At the helm of this controversy is the state of Alabama, according to recent articles featured in Reuters and Mother Jones.
Christopher Price was scheduled to be executed at the beginning of April. Price filed an appeal when he found out that he was to be lethally injected. He wants to die by lethal gas. The lower courts granted him a 60-day stay of execution. The state of Alabama appealed to the U.S. Supreme Court.
After some last minute arguing, the court decided 5-4 along ideological lines, with a conservative majority voting to proceed with the execution. The decision, which was issued at 3 a.m., was too late. The death warrant had expired. Alabama will have to set a new execution date.
The Alabama ruling comes at a time when the justices have been clashing over capital punishment. Conservative justice Neil Gorsuch wrote that an eleventh-hour stay of execution should be an “extreme exception.” It appears that the case of Christopher Price did not rise to that standard. The issue for the state of Alabama was the timing.
The state contends that Price and his lawyers had ample time to alert the state and let them know how Price wanted to be executed.

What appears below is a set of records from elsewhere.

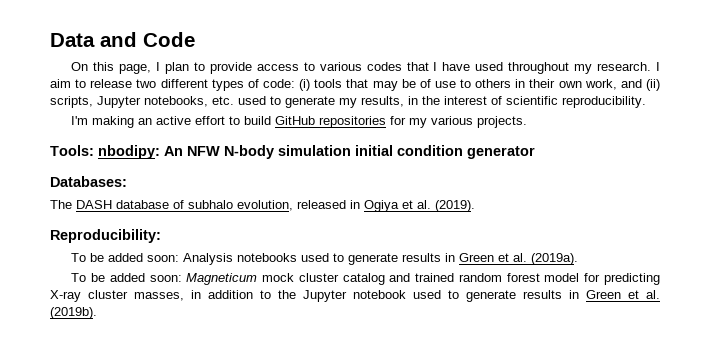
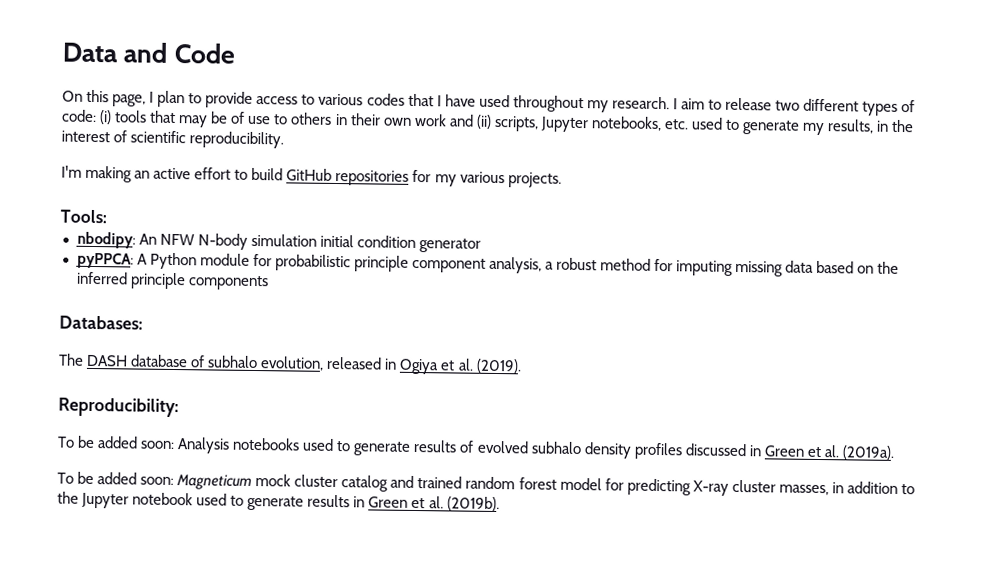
- I aim to release two different types of code: (i) tools that may be of use to others in their own work, and (ii) scripts, Jupyter notebooks, etc. used to generate my results, in the interest of scientific reproducibility.
+ I aim to release two different types of code: (i) tools that may be of use to others in their own work and (ii) scripts, Jupyter notebooks, etc. used to generate my results, in the interest of scientific reproducibility.
- Tools: nbodipy: An NFW N-body simulation initial condition generator
+ Tools:
+ nbodipy: An NFW N-body simulation initial condition generator
+ pyPPCA: A Python module for probabilistic principle component analysis, a robust method for imputing missing data based on the inferred principle components
- To be added soon: Analysis notebooks used to generate results in Green et al. (2019a).
+ To be added soon: Analysis notebooks used to generate results of evolved subhalo density profiles discussed in Green et al. (2019a).

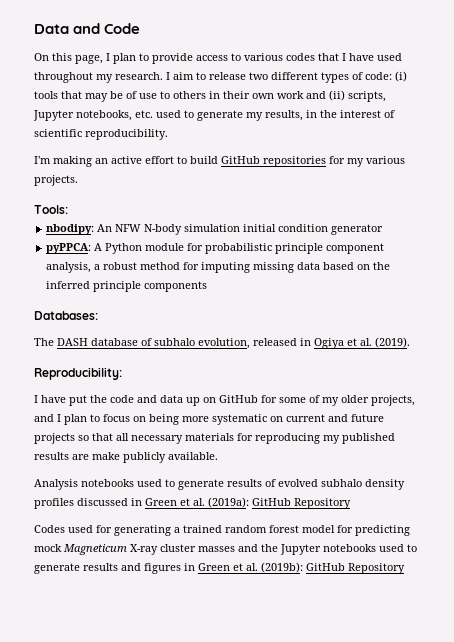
- To be added soon: Analysis notebooks used to generate results of evolved subhalo density profiles discussed in Green et al. (2019a).
- To be added soon: Magneticum mock cluster catalog and trained random forest model for predicting X-ray cluster masses, in addition to the Jupyter notebook used to generate results in Green et al. (2019b).
+ I have put the code and data up on GitHub for some of my older projects, and I plan to focus on being more systematic on current and future projects so that all necessary materials for reproducing my published results are make publicly available.
+ Analysis notebooks used to generate results of evolved subhalo density profiles discussed in Green et al. (2019a): GitHub Repository
+ Codes used for generating a trained random forest model for predicting mock Magneticum X-ray cluster masses and the Jupyter notebooks used to generate results and figures in Green et al. (2019b): GitHub Repository

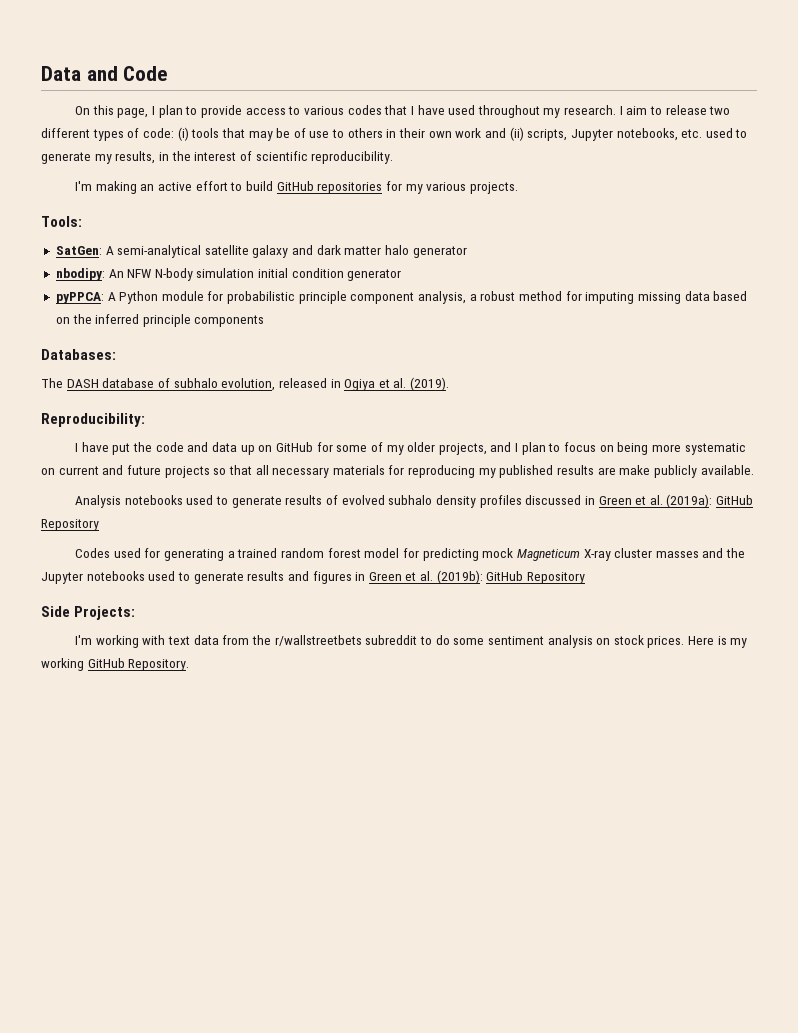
+ SatGen: A semi-analytical satellite galaxy and dark matter halo generator
+ Side Projects:
+ I'm working with text data from the r/wallstreetbets subreddit to do some sentiment analysis on stock prices. Here is my working GitHub Repository.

The liberal side of the high court maintained that the hasty decision made in the middle of the night undermined the criminal justice system. Justice Stephen Breyer, one of the liberal justices, called the litigation an example of arbitrary administration of the death penalty. He wrote that Price’s claim failed because of a minor oversight by his lawyer when filing evidence to support his argument.
“To proceed in this way calls into question the basic principles of fairness that should underlie our criminal justice system,” Breyer wrote.

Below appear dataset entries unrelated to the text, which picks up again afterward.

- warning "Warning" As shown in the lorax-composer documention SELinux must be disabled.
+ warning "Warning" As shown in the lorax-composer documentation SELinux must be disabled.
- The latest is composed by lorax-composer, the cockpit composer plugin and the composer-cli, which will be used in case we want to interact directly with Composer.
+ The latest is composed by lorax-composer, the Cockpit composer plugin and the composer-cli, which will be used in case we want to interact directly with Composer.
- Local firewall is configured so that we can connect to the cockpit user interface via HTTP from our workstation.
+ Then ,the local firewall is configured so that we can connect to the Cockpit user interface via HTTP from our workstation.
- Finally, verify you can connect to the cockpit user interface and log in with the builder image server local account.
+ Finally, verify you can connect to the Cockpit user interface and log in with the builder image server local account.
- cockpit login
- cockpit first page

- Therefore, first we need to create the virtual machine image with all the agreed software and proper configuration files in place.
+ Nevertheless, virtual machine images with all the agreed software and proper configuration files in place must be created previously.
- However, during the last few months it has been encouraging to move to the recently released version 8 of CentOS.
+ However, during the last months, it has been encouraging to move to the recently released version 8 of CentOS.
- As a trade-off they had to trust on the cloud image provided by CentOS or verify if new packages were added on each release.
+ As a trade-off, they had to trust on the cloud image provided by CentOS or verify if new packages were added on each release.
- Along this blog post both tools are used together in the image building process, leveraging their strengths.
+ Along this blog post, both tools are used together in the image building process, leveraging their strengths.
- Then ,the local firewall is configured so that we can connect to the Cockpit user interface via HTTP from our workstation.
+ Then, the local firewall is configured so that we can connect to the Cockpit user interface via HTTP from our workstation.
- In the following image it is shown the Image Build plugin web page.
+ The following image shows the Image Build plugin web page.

Price, who was convicted of killing a minister, has no objection to dying. He con- tends that the three-drug protocol would cause him severe pain, and that nitrogen hypoxia would reduce that risk.

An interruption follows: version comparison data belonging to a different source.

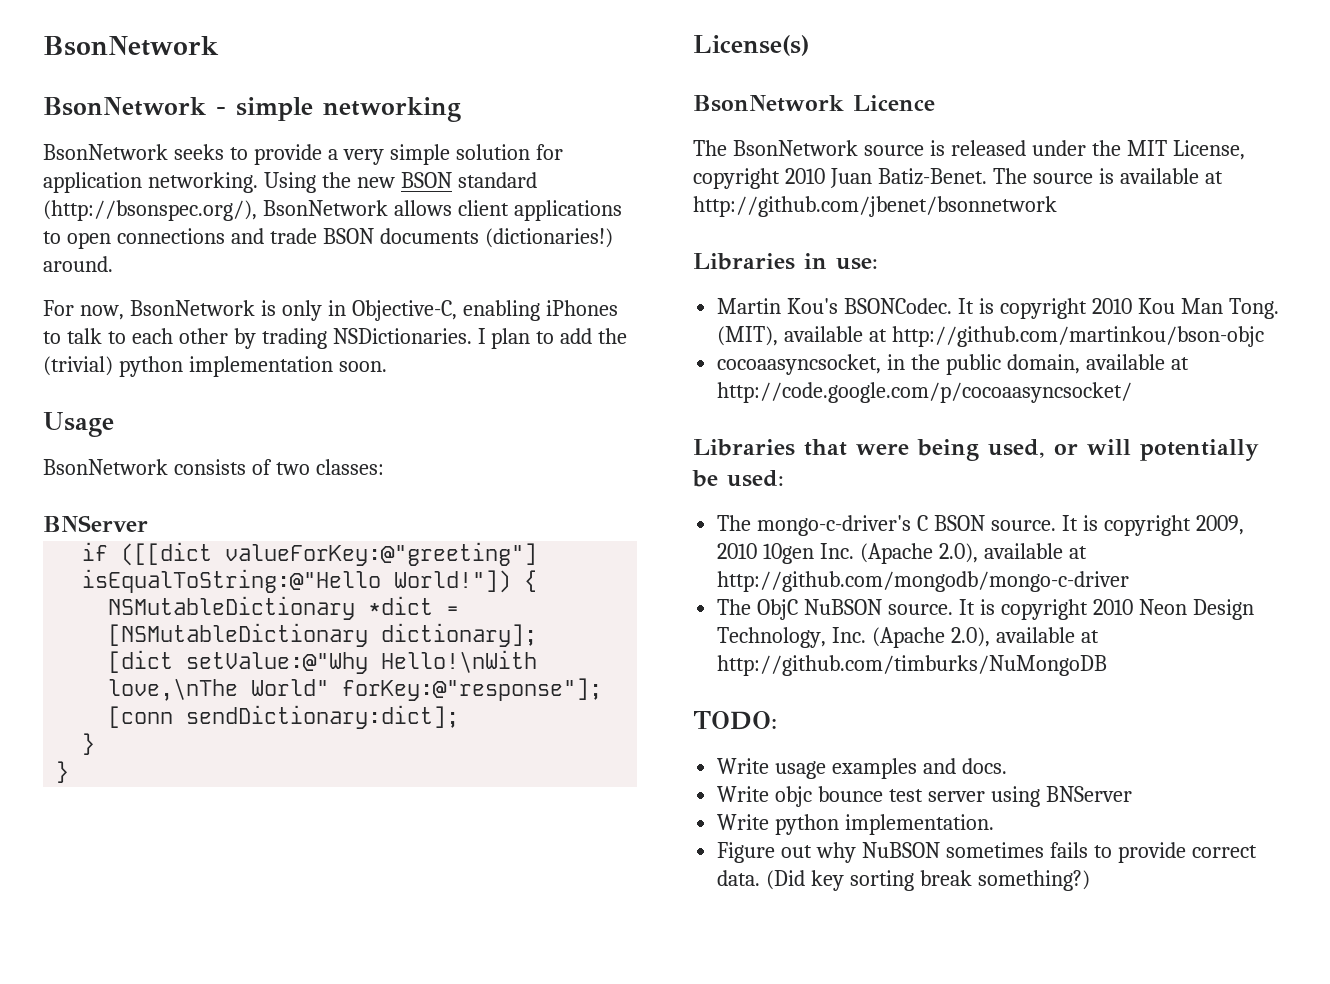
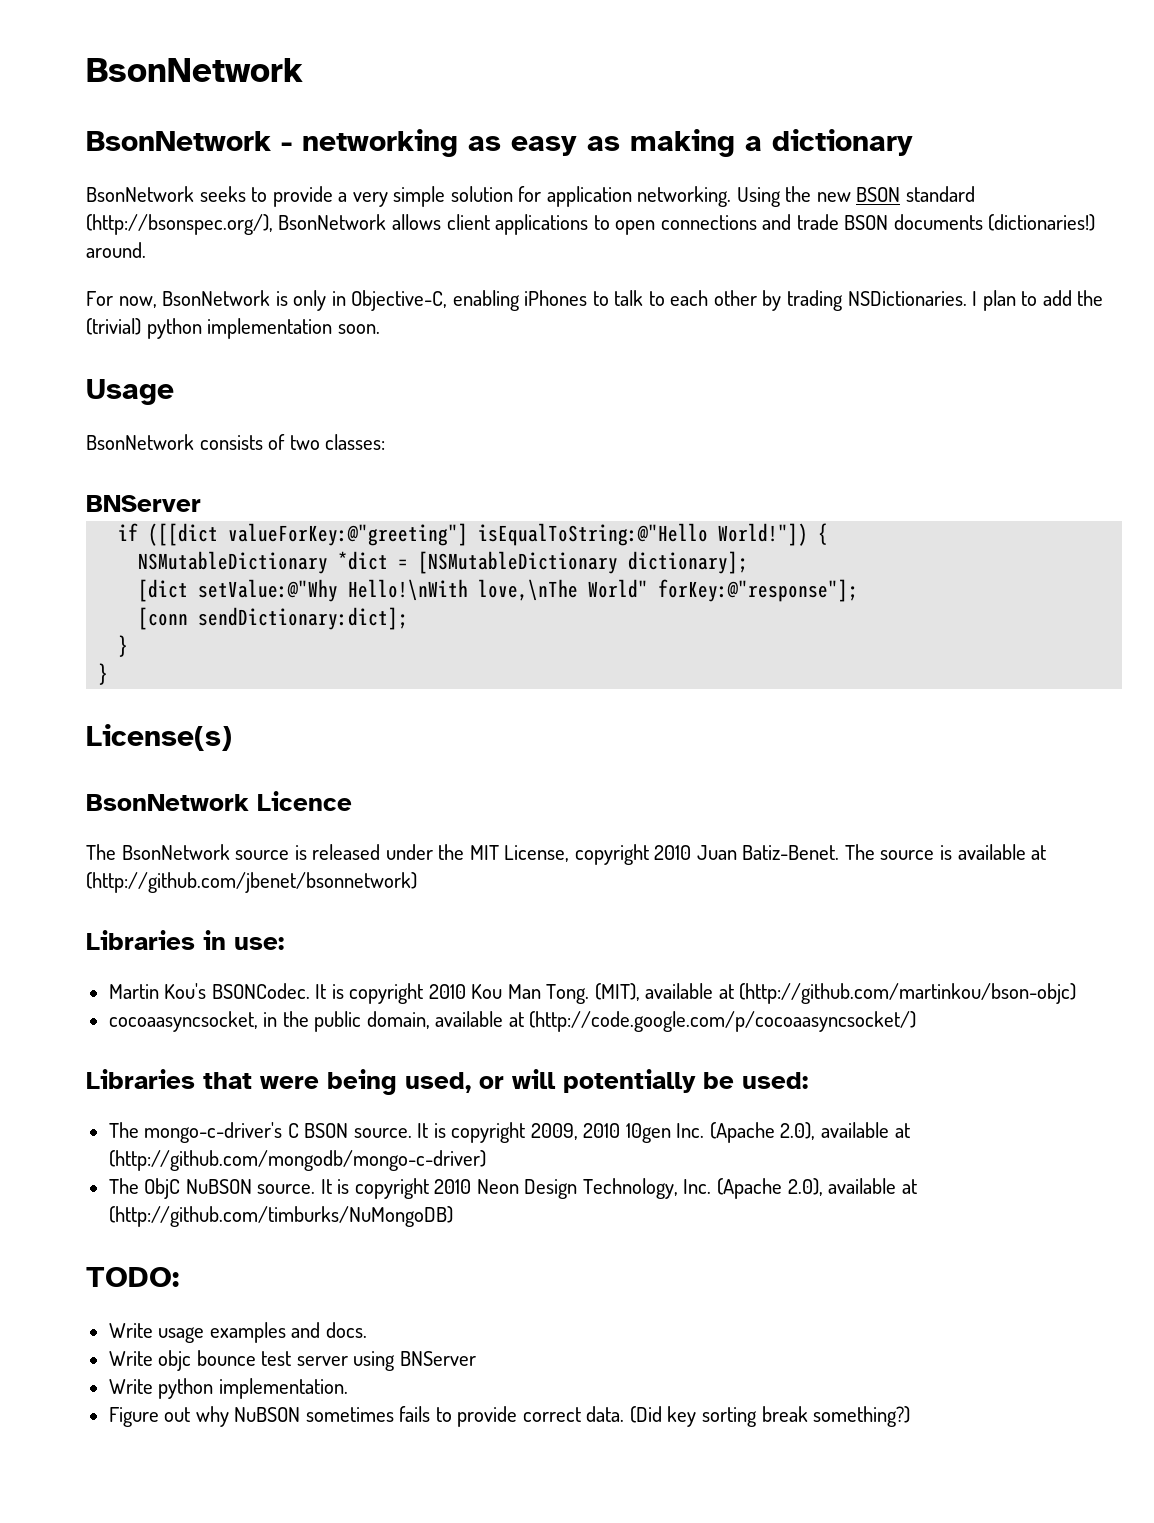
- BsonNetwork - simple networking
+ BsonNetwork - networking as easy as making a dictionary
- The source is available at http://github.com/jbenet/bsonnetwork
+ The source is available at (http://github.com/jbenet/bsonnetwork)
- (MIT), available at http://github.com/martinkou/bson-objc
+ (MIT), available at (http://github.com/martinkou/bson-objc)
- cocoaasyncsocket, in the public domain, available at http://code.google.com/p/cocoaasyncsocket/
+ cocoaasyncsocket, in the public domain, available at (http://code.google.com/p/cocoaasyncsocket/)
- It is copyright 2009, 2010 10gen Inc. (Apache 2.0), available at http://github.com/mongodb/mongo-c-driver
+ It is copyright 2009, 2010 10gen Inc. (Apache 2.0), available at (http://github.com/mongodb/mongo-c-driver)
- It is copyright 2010 Neon Design Technology, Inc. (Apache 2.0), available at http://github.com/timburks/NuMongoDB
+ It is copyright 2010 Neon Design Technology, Inc. (Apache 2.0), available at (http://github.com/timburks/NuMongoDB)

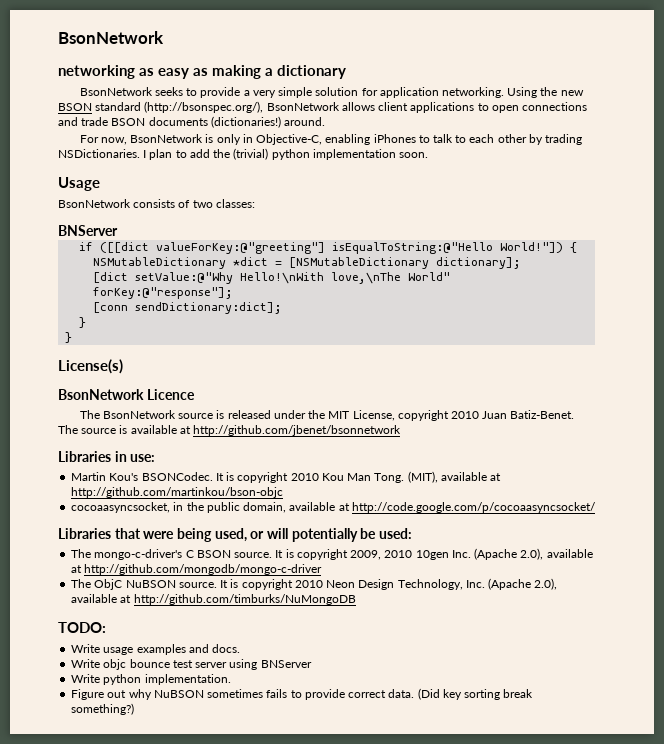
- BsonNetwork - networking as easy as making a dictionary
+ networking as easy as making a dictionary
- The source is available at (http://github.com/jbenet/bsonnetwork)
+ The source is available at http://github.com/jbenet/bsonnetwork
- (MIT), available at (http://github.com/martinkou/bson-objc)
+ (MIT), available at http://github.com/martinkou/bson-objc
- cocoaasyncsocket, in the public domain, available at (http://code.google.com/p/cocoaasyncsocket/)
+ cocoaasyncsocket, in the public domain, available at http://code.google.com/p/cocoaasyncsocket/
- It is copyright 2009, 2010 10gen Inc. (Apache 2.0), available at (http://github.com/mongodb/mongo-c-driver)
+ It is copyright 2009, 2010 10gen Inc. (Apache 2.0), available at http://github.com/mongodb/mongo-c-driver
- It is copyright 2010 Neon Design Technology, Inc. (Apache 2.0), available at (http://github.com/timburks/NuMongoDB)
+ It is copyright 2010 Neon Design Technology, Inc. (Apache 2.0), available at http://github.com/timburks/NuMongoDB

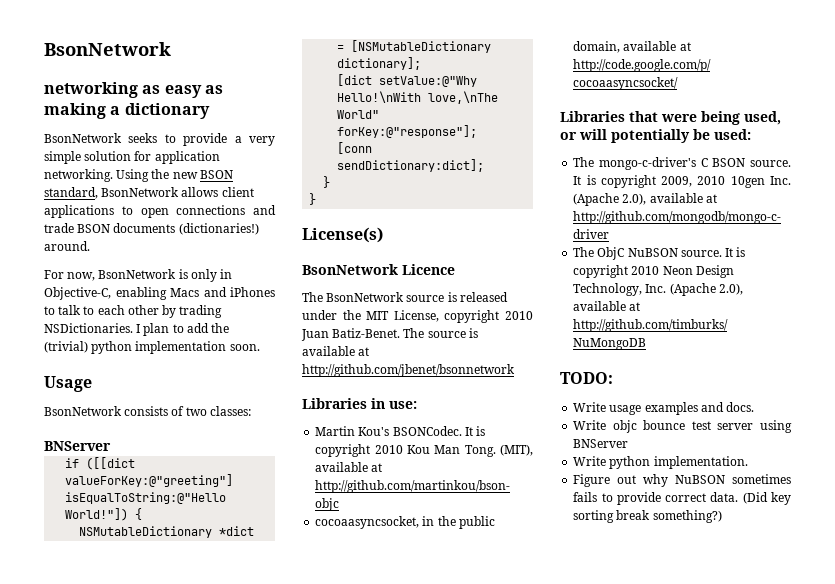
- Using the new BSON standard (http://bsonspec.org/), BsonNetwork allows client applications to open connections and trade BSON documents (dictionaries!) around.
+ Using the new BSON standard, BsonNetwork allows client applications to open connections and trade BSON documents (dictionaries!) around.
- For now, BsonNetwork is only in Objective-C, enabling iPhones to talk to each other by trading NSDictionaries.
+ For now, BsonNetwork is only in Objective-C, enabling Macs and iPhones to talk to each other by trading NSDictionaries.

In a similar case, Russell Bucklew, a convicted murderer, sought to die by lethal gas. He has a rare medical condition that he claims could make his execution by lethal injection “gruesome.” He requested that the execution be delayed 60 days so he could proceed with his request to be executed by lethal gas. The Supreme Court, however, was not persuaded. In a 5-4 decision, the court ruled that the Constitution does not guarantee a condemned prisoner “a painless death.”